**APPENDIX**

**CODEBOOK ON POLARIZATION SCORE**

This notebook was not used in the current project in this final form. The purpose of this notebook was to achieve a better prompt for the GPT coder, or to generate a codebook for a human annotator coder, or to generate code to annotate the file directly through other libraries in Python, like re. While the use was not directed to the library, this code was useful to build the prompt for GPT, and it was added as a context for the task.

**Structure:**

Codebook intro: Explains the purpose of the codebook as a guide for human or AI annotators, based on a scale used in an international group for political polarization research.

Codebook Table: A detailed markdown table lists each polar_score from -7 to +7 (plus "INV"). For each score, it provides:

The corresponding pole_label (left, right, neutral, inv).

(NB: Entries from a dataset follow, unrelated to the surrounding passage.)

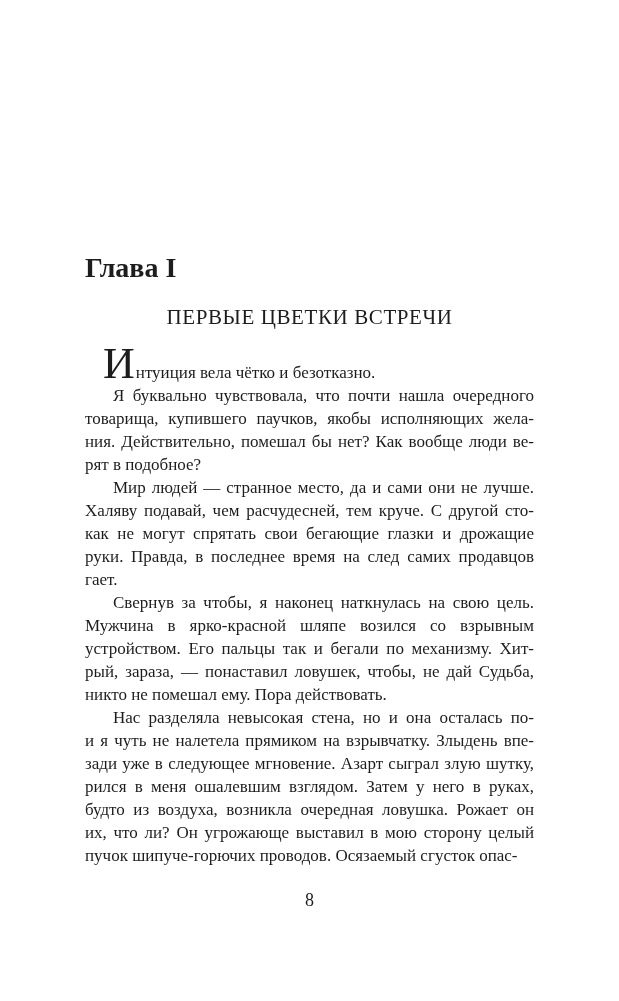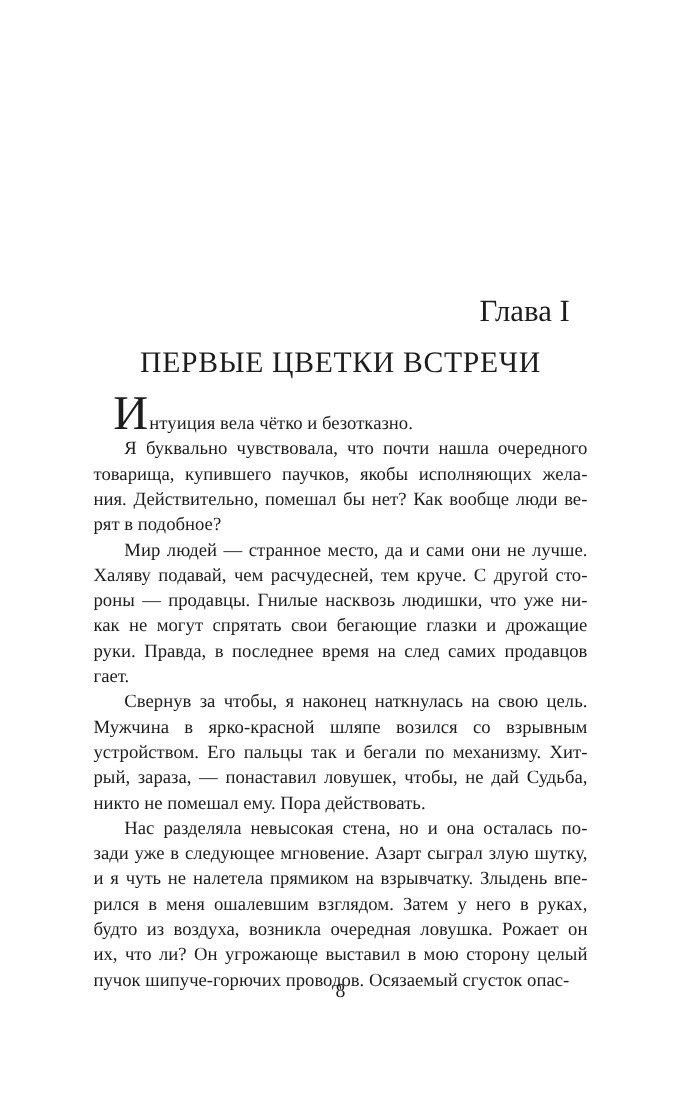"Глава I" .chapter-title { font-weight: normal -> bold; margin: 16px -> 0; text-align: right -> left }
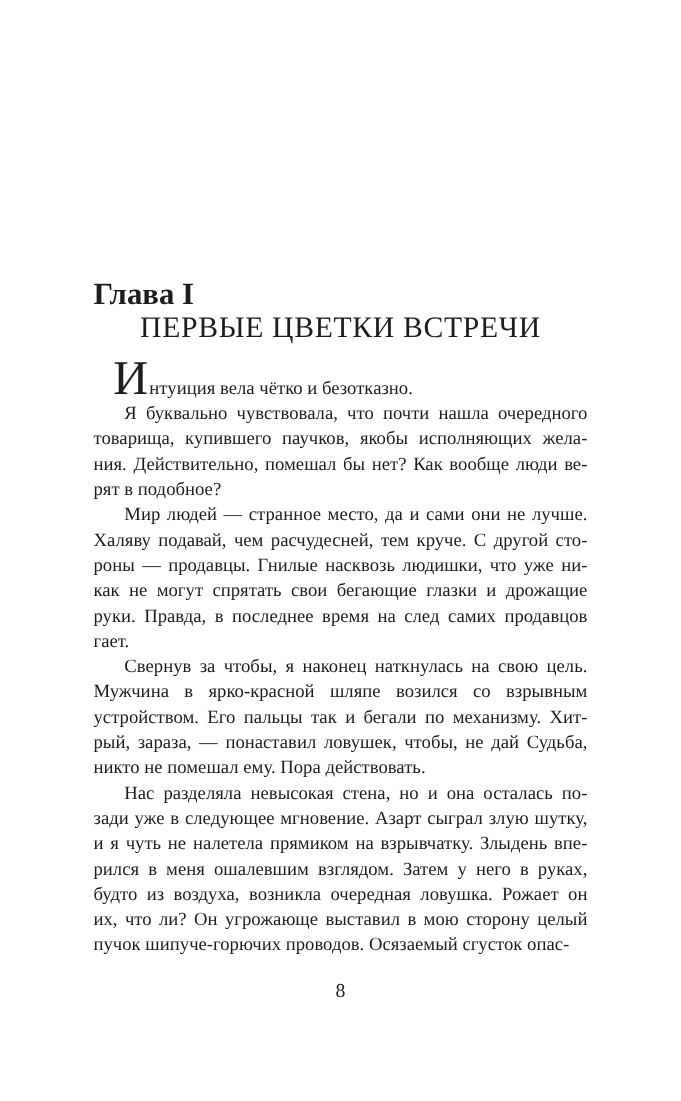"ПЕРВЫЕ ЦВЕТКИ ВСТРЕЧИ" .chapter-subtitle { font-size: 27px -> 21px; margin: 0 0 0 0 -> 20px 0 0 0 }
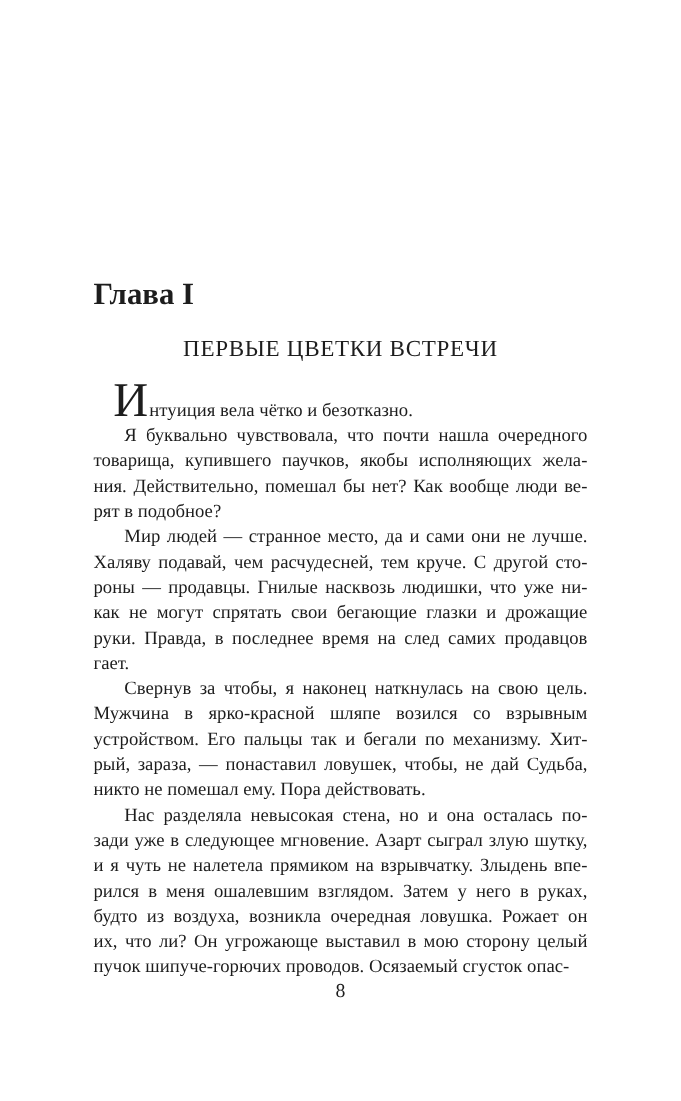"роны — продавцы. Гнилые насквозь" div.line { html: <div>роны — продавцы. Гнилые насквозь людишки, что уже ни-</div> -> none }
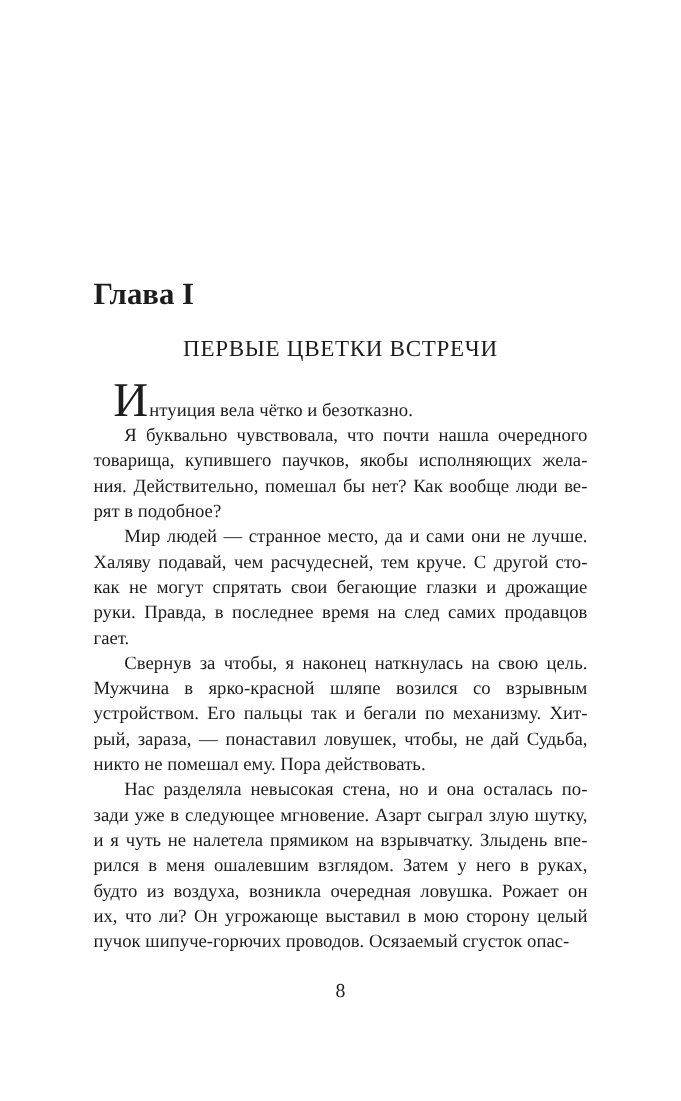"зади уже в следующее мгновение." div.line { order: before "и я чуть не налетела" -> after "и я чуть не налетела" }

A Description of the type of content that falls into that category.

Concrete Examples of tweets for the U.S. political context.

Coding Criteria: Outlines the key elements annotators should consider: Tone, Target, Intent, Lexicon, and References.

Rule-Based Python Function: Includes a Python function, classify_polarization, that uses regular expressions (re) to attempt a rule-based classification based on keywords and phrases from the codebook. While not used for the final classification, this serves as a practical implementation of the coding logic and was used to help formulate the LLM prompts.

**Codebook**
**Appendix: Polarization Coding Codebook (U.S. Context)**

**Overview**

This codebook presents the criteria used to manually label tweets and messages along a 15-point political polarization scale, ranging from –7 (extreme left pole) to +7 (extreme right pole). Each entry is assigned two labels:
	•	polar_score: a numerical value from –7 to +7 or 'INV' for irrelevant content.
	•	pole_label: a categorical tag: 'left', 'right', 'neutral', or 'inv'.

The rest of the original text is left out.